Instructions to follow:
Within the listing below, filter for "back" and copy every matching line.

↓↓↓

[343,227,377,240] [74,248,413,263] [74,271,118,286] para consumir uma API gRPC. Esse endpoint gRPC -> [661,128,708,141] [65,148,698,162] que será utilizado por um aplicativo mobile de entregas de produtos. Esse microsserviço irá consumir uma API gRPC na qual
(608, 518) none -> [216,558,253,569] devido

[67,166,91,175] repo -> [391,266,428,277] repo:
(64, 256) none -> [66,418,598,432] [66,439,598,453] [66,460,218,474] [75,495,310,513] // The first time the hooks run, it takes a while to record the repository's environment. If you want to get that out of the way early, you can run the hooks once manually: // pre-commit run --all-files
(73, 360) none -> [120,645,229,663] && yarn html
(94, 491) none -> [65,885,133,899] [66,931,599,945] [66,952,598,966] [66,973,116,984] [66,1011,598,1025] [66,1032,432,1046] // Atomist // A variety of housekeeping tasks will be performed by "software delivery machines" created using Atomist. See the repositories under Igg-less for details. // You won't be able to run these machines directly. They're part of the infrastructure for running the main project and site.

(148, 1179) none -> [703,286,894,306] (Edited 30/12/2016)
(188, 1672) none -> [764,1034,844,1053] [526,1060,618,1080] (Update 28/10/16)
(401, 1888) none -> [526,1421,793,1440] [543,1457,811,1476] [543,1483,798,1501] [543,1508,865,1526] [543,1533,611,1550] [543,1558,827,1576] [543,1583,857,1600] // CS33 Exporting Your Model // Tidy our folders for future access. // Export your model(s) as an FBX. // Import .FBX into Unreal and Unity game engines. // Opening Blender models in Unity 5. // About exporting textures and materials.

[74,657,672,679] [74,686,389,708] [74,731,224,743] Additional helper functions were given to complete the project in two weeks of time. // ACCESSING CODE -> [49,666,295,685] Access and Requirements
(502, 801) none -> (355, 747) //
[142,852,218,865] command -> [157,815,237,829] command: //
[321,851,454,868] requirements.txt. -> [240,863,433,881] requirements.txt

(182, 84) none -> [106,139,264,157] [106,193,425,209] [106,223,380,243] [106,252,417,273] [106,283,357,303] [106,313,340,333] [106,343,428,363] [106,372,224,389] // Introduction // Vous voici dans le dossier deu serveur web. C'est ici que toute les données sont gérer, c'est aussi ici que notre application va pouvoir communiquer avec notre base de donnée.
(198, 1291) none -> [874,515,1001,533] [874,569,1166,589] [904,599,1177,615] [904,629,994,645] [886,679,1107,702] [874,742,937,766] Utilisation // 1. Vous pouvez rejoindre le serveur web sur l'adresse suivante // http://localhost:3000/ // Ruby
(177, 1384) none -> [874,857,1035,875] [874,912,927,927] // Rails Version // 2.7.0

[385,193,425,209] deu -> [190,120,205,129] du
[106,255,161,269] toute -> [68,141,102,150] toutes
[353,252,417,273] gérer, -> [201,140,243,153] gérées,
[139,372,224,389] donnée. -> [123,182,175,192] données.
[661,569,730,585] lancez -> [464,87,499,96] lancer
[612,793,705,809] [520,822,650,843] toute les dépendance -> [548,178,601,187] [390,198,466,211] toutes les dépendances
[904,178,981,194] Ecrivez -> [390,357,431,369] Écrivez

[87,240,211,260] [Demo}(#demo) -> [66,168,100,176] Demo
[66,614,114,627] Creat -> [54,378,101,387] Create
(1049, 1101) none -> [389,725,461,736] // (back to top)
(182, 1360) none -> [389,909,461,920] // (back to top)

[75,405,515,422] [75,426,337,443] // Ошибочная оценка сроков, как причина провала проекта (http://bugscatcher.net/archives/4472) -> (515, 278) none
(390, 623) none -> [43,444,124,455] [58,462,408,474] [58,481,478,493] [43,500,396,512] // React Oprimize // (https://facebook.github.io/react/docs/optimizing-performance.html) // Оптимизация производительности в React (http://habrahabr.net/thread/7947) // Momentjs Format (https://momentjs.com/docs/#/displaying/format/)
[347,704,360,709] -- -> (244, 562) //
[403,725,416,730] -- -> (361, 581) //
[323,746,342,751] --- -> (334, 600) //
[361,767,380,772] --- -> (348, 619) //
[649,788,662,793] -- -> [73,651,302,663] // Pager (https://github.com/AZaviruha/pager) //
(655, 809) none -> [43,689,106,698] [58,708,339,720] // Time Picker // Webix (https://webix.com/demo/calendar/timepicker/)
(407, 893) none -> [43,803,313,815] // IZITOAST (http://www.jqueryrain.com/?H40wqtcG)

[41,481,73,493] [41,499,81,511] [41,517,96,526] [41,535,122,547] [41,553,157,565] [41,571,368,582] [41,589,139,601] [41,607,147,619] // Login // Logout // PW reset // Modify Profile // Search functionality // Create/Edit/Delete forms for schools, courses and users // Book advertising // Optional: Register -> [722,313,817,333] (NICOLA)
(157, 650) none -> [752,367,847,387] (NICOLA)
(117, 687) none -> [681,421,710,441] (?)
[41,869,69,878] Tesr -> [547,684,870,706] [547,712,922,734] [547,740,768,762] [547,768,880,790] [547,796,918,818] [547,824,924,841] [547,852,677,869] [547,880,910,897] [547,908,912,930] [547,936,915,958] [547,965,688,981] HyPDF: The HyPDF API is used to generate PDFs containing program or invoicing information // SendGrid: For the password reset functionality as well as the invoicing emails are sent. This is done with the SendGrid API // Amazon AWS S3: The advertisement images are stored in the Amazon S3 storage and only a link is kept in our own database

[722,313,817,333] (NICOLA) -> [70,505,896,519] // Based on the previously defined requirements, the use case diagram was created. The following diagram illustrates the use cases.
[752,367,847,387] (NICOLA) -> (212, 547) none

↑↑↑

Finished task:
(1049, 1101) none -> [389,725,461,736] // (back to top)
(182, 1360) none -> [389,909,461,920] // (back to top)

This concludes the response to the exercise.